Whether one prefers government over the private sector in general depends on whether one believes that all of us, making decisions for our own benefit, will tend to make smarter or dumber decisions than those elected supposedly to serve us. Used to be that most folks fell somewhere in the middle, believing there are a few things government does better but generally the private sector is more efficient and more innovative. These days there are an astounding number of people who believe that even the smallest decisions such as what size soda to order is rightly the province of government.
 

Lithium381

Lifer
May 12, 2001
12,452
2
0
If we could get more people back to work in the private sector then yes. Adding more people to public jobs doesn't sound ideal...

Until we get a major 3rd party in the mix, the R and D's are just going to bicker, kick the can down the road, and continue to line their pockets from "political donors" and the problem will not get solved.
 

chucky2

Lifer
Dec 9, 1999
10,018
37
91
Some people have failed so bad at past analogies they really should not keep making them.

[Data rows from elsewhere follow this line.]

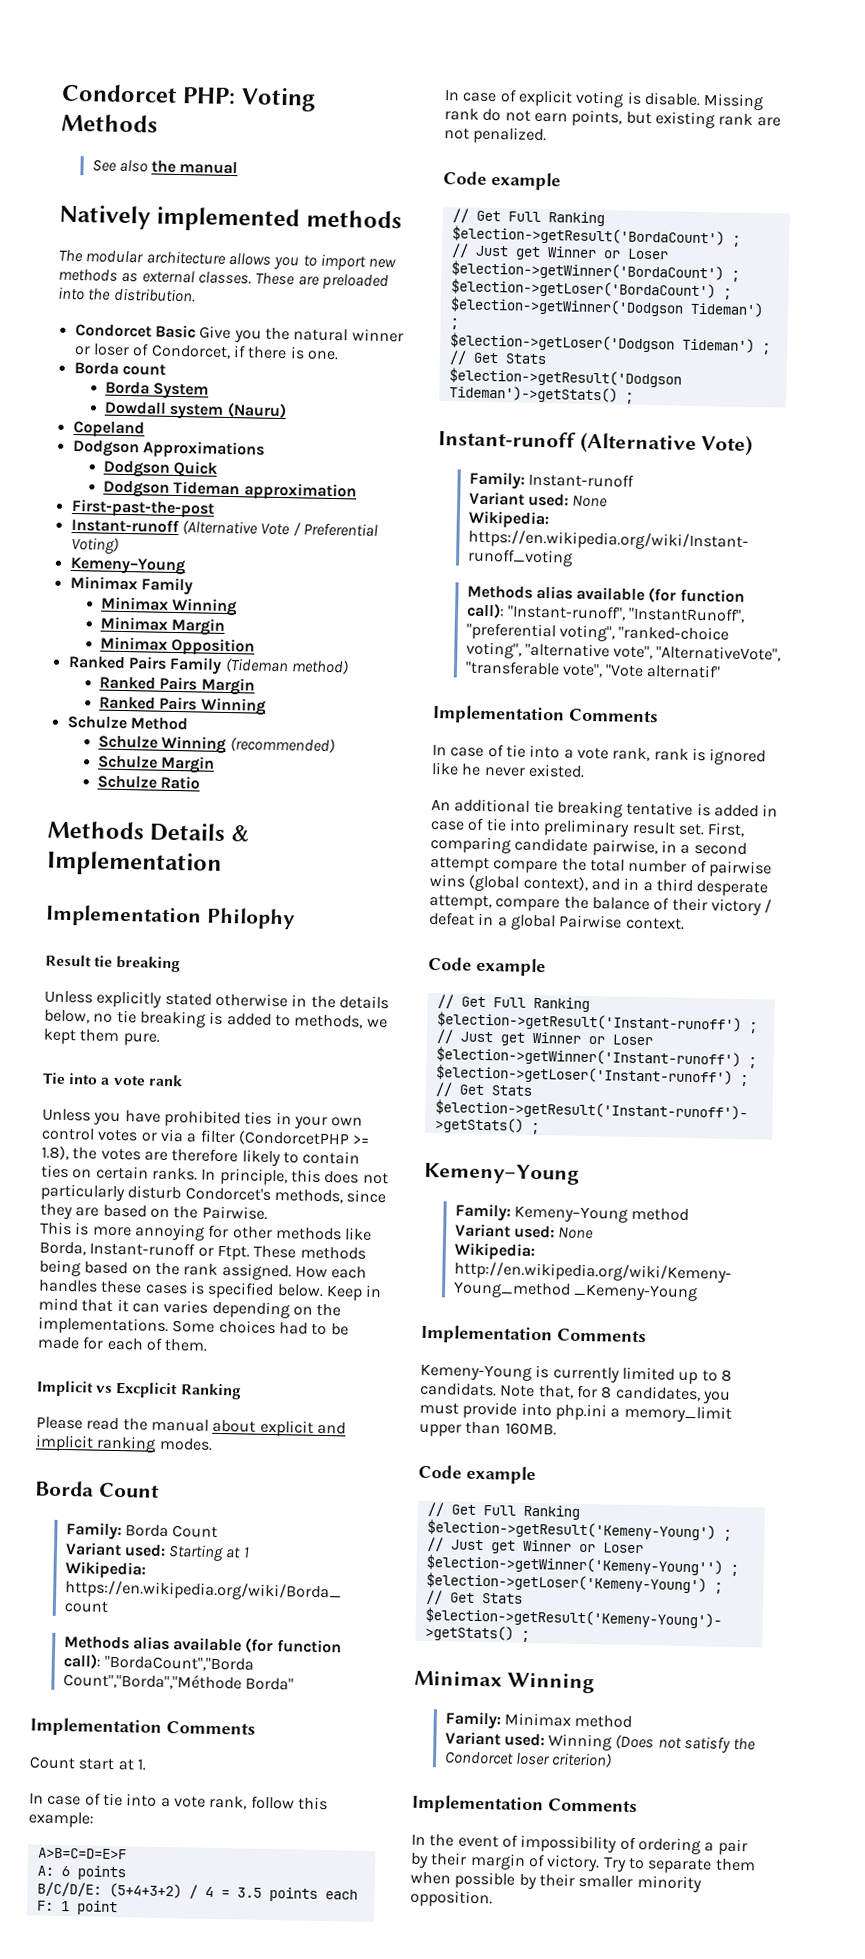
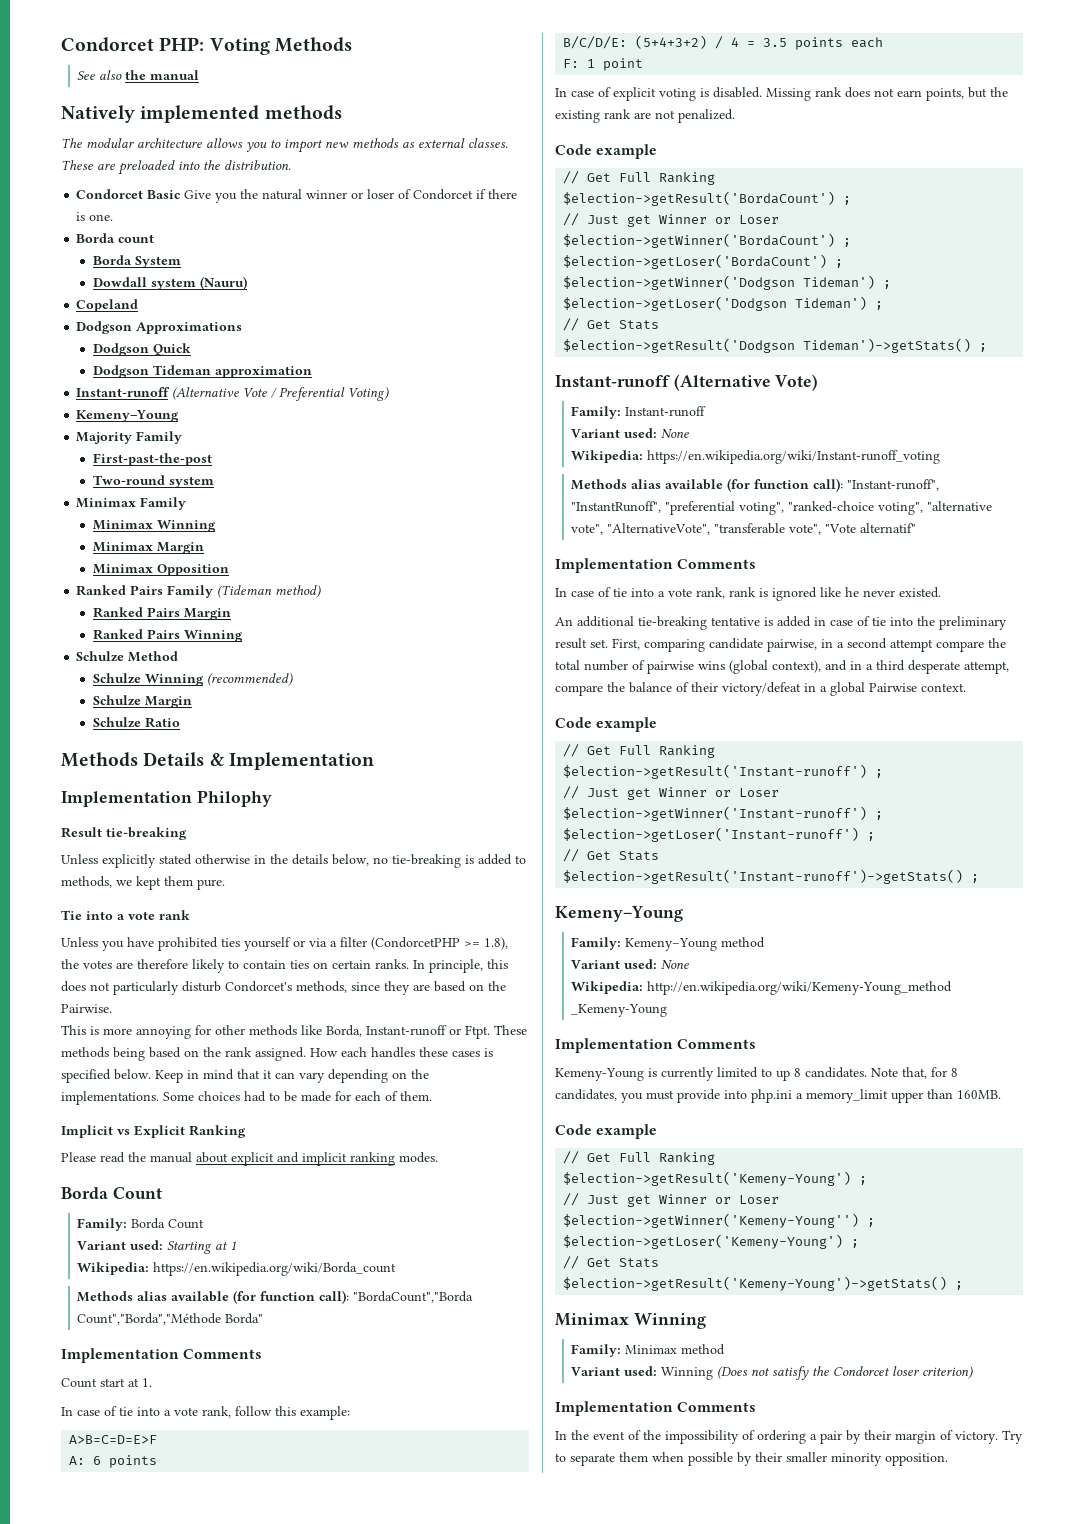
[150,344,231,359] Condorcet, -> [413,189,474,200] Condorcet
[70,498,215,518] // First-past-the-post -> (312, 372) none
(186, 566) none -> [76,431,183,444] [92,453,212,466] [92,475,214,488] // Majority Family // First-past-the-post // Two-round system
[94,955,182,973] tie breaking -> [106,827,187,840] tie-breaking
[116,1009,206,1028] tie breaking -> [392,854,461,868] tie-breaking
[275,1112,364,1130] [41,1127,139,1142] in your own control votes -> [244,937,291,951] yourself
[163,1299,209,1314] varies -> [299,1072,325,1083] vary
[115,1382,179,1399] Excplicit -> [134,1125,185,1138] Explicit
[643,91,701,106] disable. -> [713,87,762,98] disabled.
[482,108,502,122] do -> [845,87,870,98] does
(652, 118) none -> [990,87,1008,97] the
[533,799,623,818] tie breaking -> [638,616,707,630] tie-breaking
(541, 825) none -> [917,616,935,626] the
[710,898,773,916] [429,911,475,926] victory / defeat -> [722,682,801,696] victory/defeat
[678,1369,732,1385] [420,1381,497,1397] up to 8 candidats. -> [761,1067,867,1081] to up 8 candidates.
(518, 1841) none -> [643,1430,661,1440] the

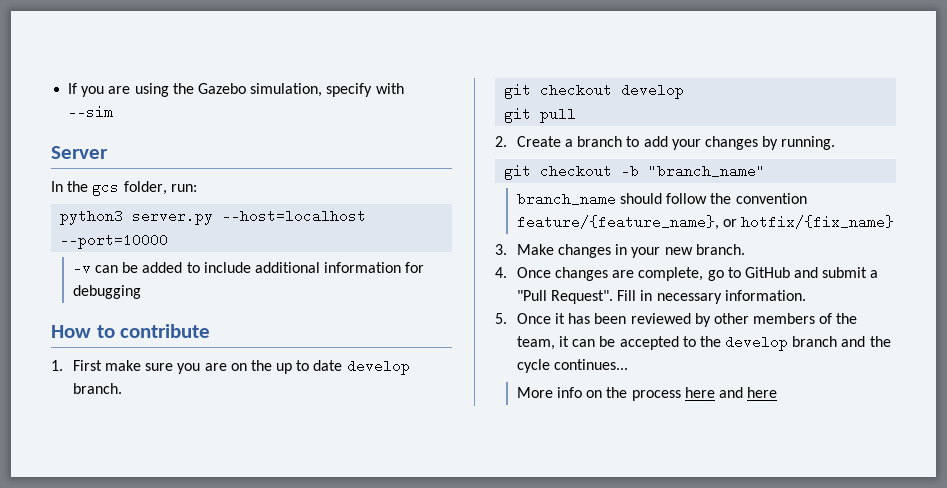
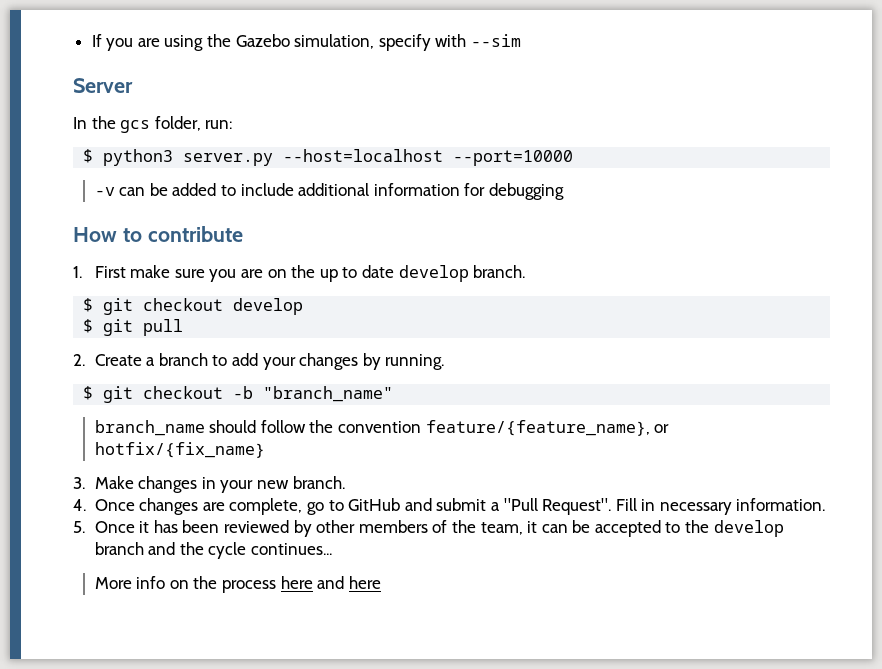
(197, 188) none -> [83,149,94,163] $
(122, 388) none -> [83,298,94,312] $
(685, 91) none -> [83,319,94,333] $
(836, 143) none -> [83,386,94,400] $

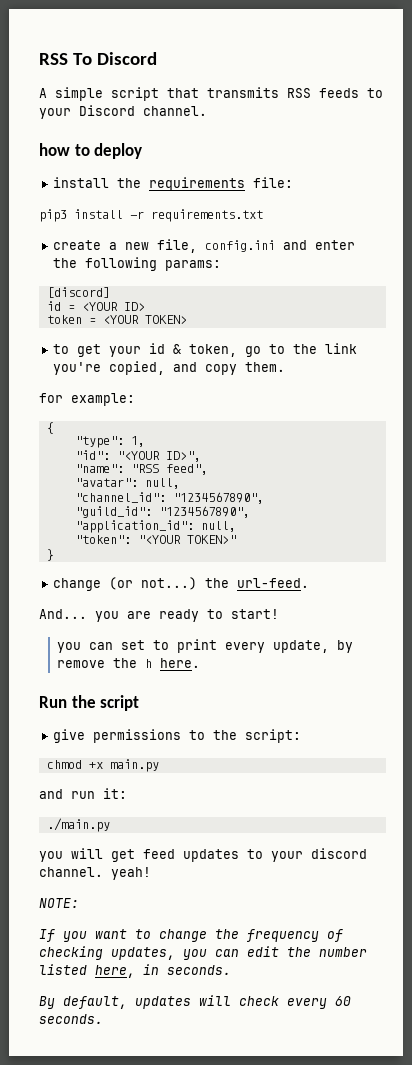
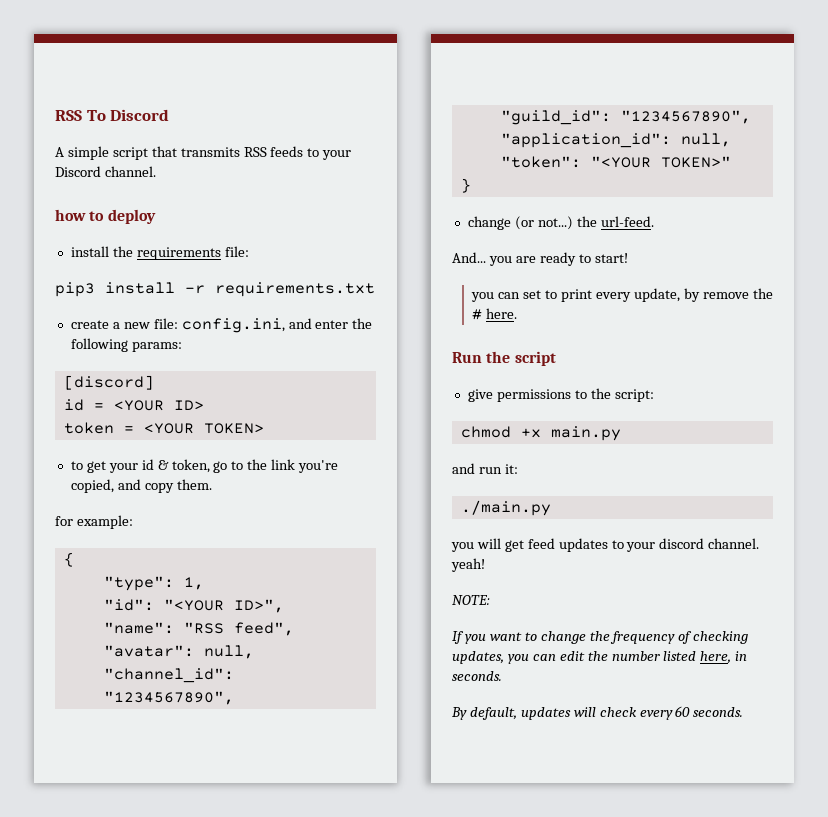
[157,239,276,253] file, config.ini -> [153,318,285,333] file: config.ini,
[145,659,153,668] h -> [472,309,483,320] #

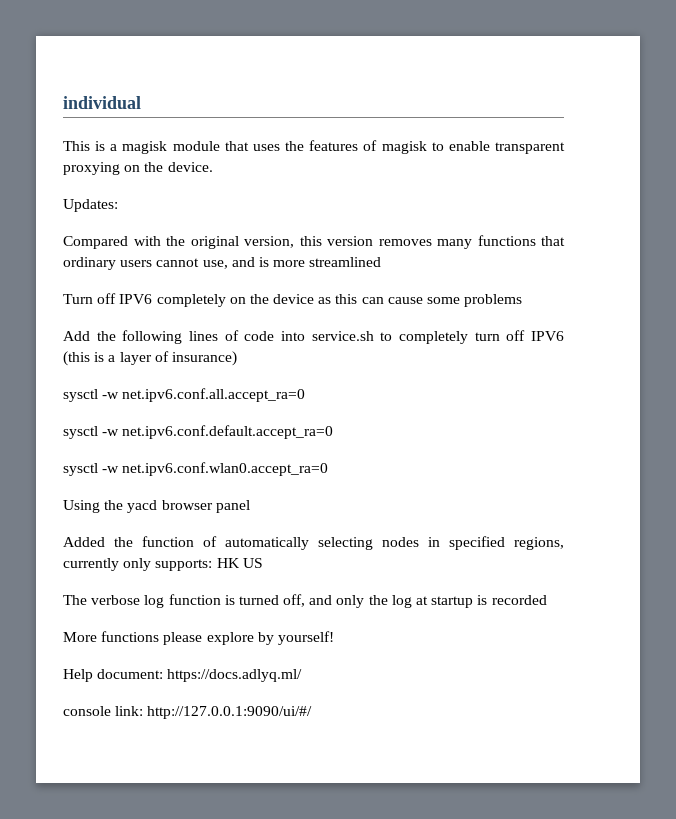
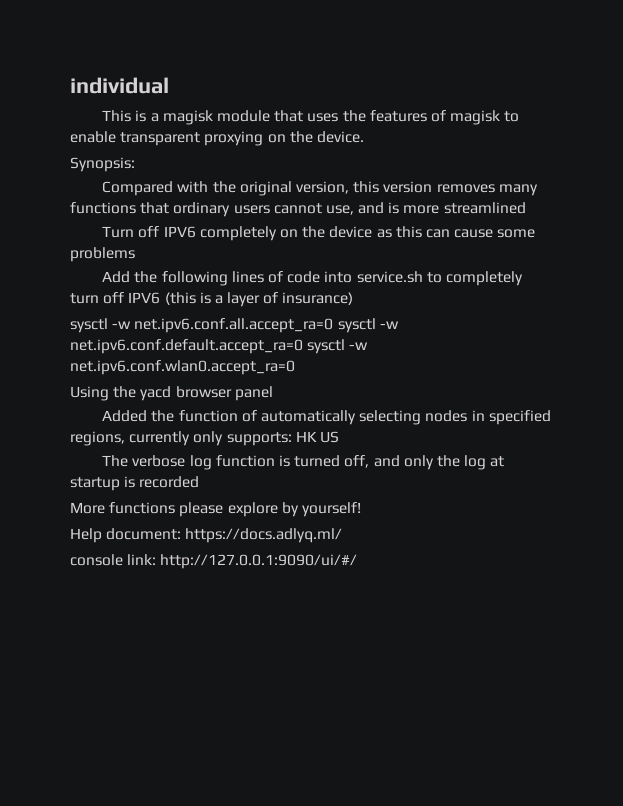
[63,199,118,212] Updates: -> [70,157,135,172] Synopsis:
(306, 395) // -> (334, 325) none
(334, 432) // -> (303, 346) none

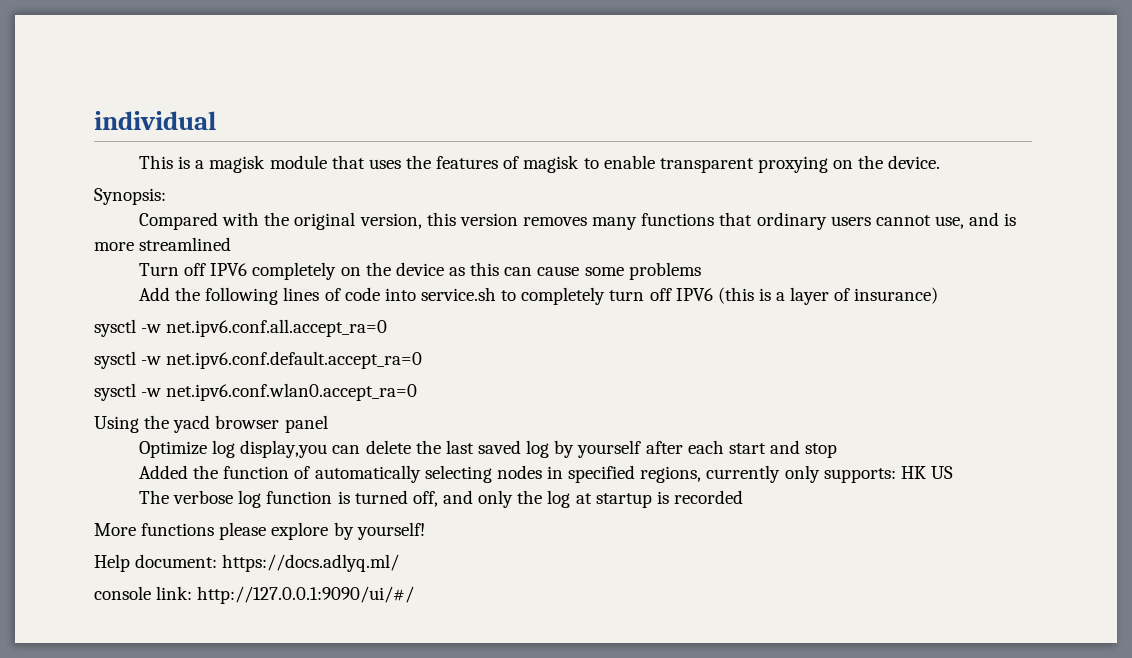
(334, 325) none -> (388, 328) //
(303, 346) none -> (423, 360) //
(273, 393) none -> [139,440,838,458] // Optimize log display,you can delete the last saved log by yourself after each start and stop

While analogies are useful in trying to get a concept across, when it comes down to it, we really don't need one in respect to the Fed Gov. This sole fact and sole fact alone indicates the Fed has a spending problem that it will never fix by itself until something forces it to: Never, not once, has Fed spending decreased in nominal dollars (not %/GDP so they can keep faking that it's been addressed before - it hasn't and never was).

Not a once.

That includes the boom/"boom" years where the current crop of Spend Spend Spenders disingenuously say: Oh, we have to spend in bad years and then cut in the good years. Meaning: They are completely and totally FOS. Which they know, but they keep saying to get people to go along with ever increased spending.

That is really the only thing to keep in mind when talking to anyone about the Fed spending money. When one realizes this, one realizes that never will the Fed have enough. Never. It is a bottomless pit that takes almost* any amount of money thrown at it, belches (if you're lucky you get a belch), and then asks two questions, the same ones each time: 1.) Is that it?, and 2.) When will you give me more?

*: There can be freak occurrences where during a true boom, tax receipts are coming in past what even the greedy Fed thought they'd get. Sometimes a freak condition happens where this excess amount actually temporarily outpaces Fed spending. The Fed answer to this of course is: Spend more.

When this temporary boom goes away, the Fed answer is, unsurprisingly, spend more.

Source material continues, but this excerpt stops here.